___ DATA EXTRACTS

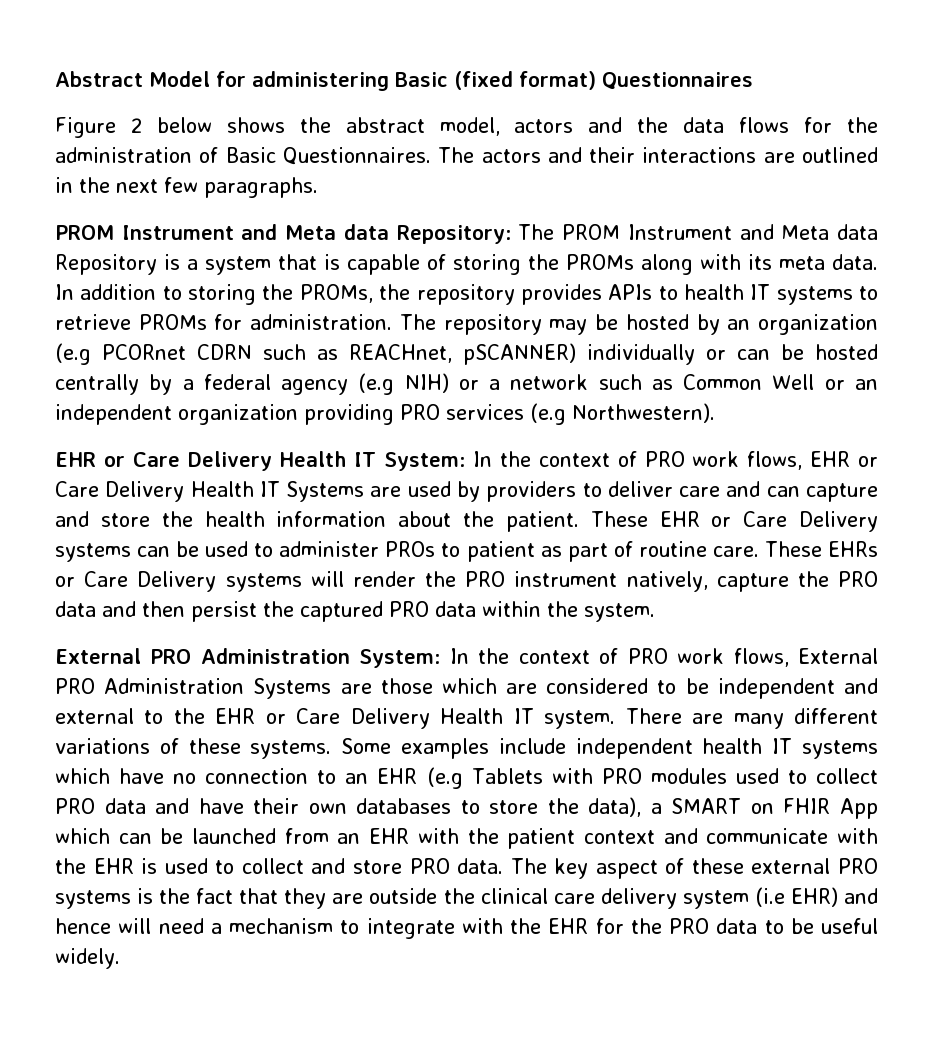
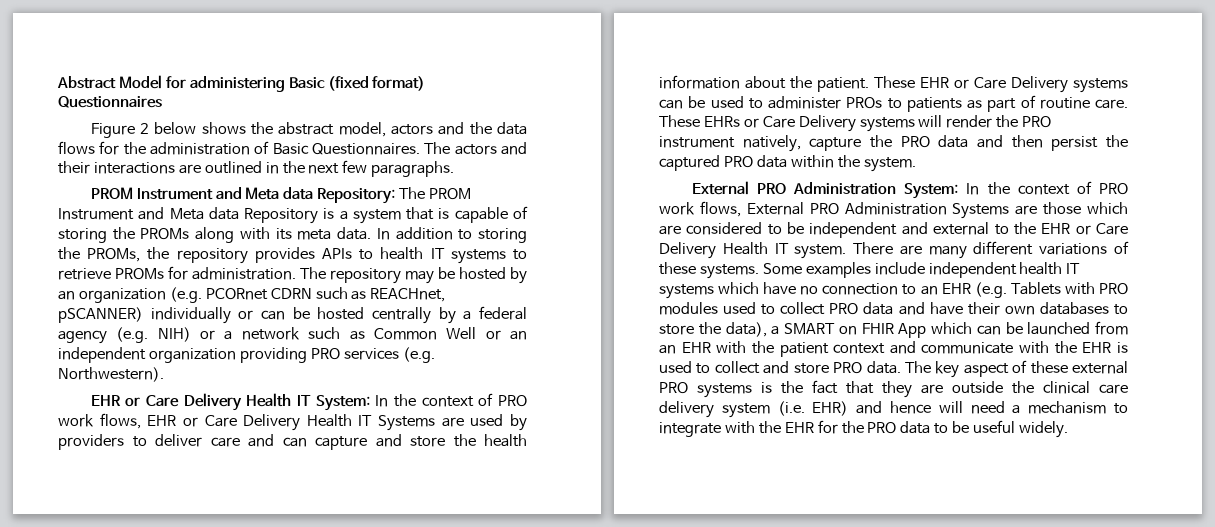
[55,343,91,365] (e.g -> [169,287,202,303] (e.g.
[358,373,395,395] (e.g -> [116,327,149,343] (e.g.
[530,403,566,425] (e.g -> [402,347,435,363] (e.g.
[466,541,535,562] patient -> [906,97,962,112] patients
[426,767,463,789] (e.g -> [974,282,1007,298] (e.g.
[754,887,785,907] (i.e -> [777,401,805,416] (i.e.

______
___ DATA EXTRACTS

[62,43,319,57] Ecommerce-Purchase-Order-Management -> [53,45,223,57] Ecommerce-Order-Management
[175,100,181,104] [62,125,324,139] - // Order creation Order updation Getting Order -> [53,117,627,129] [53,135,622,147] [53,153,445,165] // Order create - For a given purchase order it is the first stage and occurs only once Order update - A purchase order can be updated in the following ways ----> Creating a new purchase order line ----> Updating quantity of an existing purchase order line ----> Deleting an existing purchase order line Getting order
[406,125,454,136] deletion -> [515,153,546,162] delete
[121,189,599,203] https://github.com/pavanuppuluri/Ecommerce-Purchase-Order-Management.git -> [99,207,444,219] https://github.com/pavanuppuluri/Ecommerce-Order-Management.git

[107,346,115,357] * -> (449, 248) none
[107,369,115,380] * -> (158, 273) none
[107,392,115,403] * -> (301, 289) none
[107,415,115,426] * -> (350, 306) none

______
___ DATA EXTRACTS

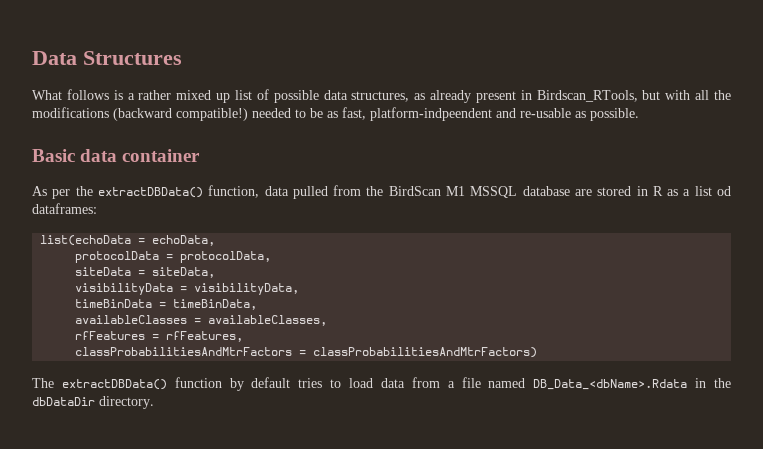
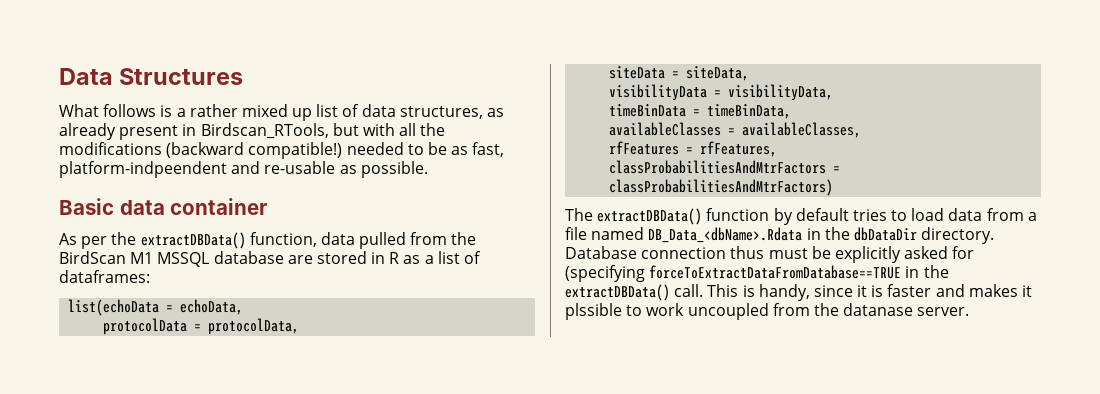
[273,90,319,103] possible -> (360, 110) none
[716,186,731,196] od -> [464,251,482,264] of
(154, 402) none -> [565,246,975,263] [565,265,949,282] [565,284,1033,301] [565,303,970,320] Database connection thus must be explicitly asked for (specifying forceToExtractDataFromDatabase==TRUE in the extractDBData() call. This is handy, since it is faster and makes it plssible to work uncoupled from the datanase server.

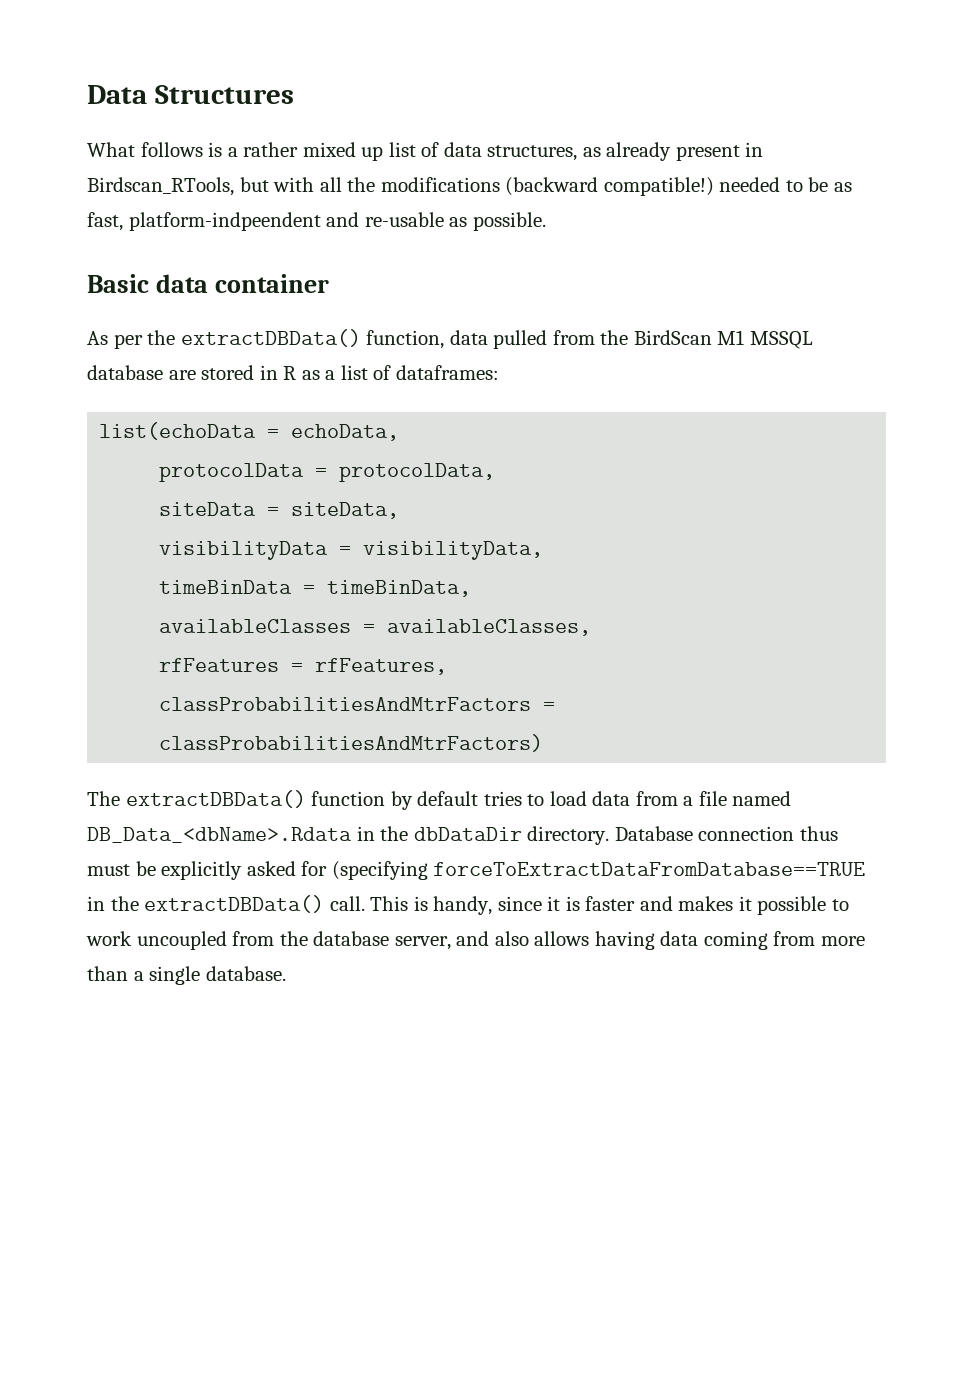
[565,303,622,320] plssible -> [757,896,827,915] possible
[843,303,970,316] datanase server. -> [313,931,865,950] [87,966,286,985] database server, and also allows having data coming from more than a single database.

______

* _EXERCISE OBJECTIVE_
Going back over the entries above, copy word for word every line from the one that has "[55,343,91,365] (e.g ->" on through the one that has "[426,767,463,789] (e.g ->".

* _OUTPUT_
[55,343,91,365] (e.g -> [169,287,202,303] (e.g.
[358,373,395,395] (e.g -> [116,327,149,343] (e.g.
[530,403,566,425] (e.g -> [402,347,435,363] (e.g.
[466,541,535,562] patient -> [906,97,962,112] patients
[426,767,463,789] (e.g -> [974,282,1007,298] (e.g.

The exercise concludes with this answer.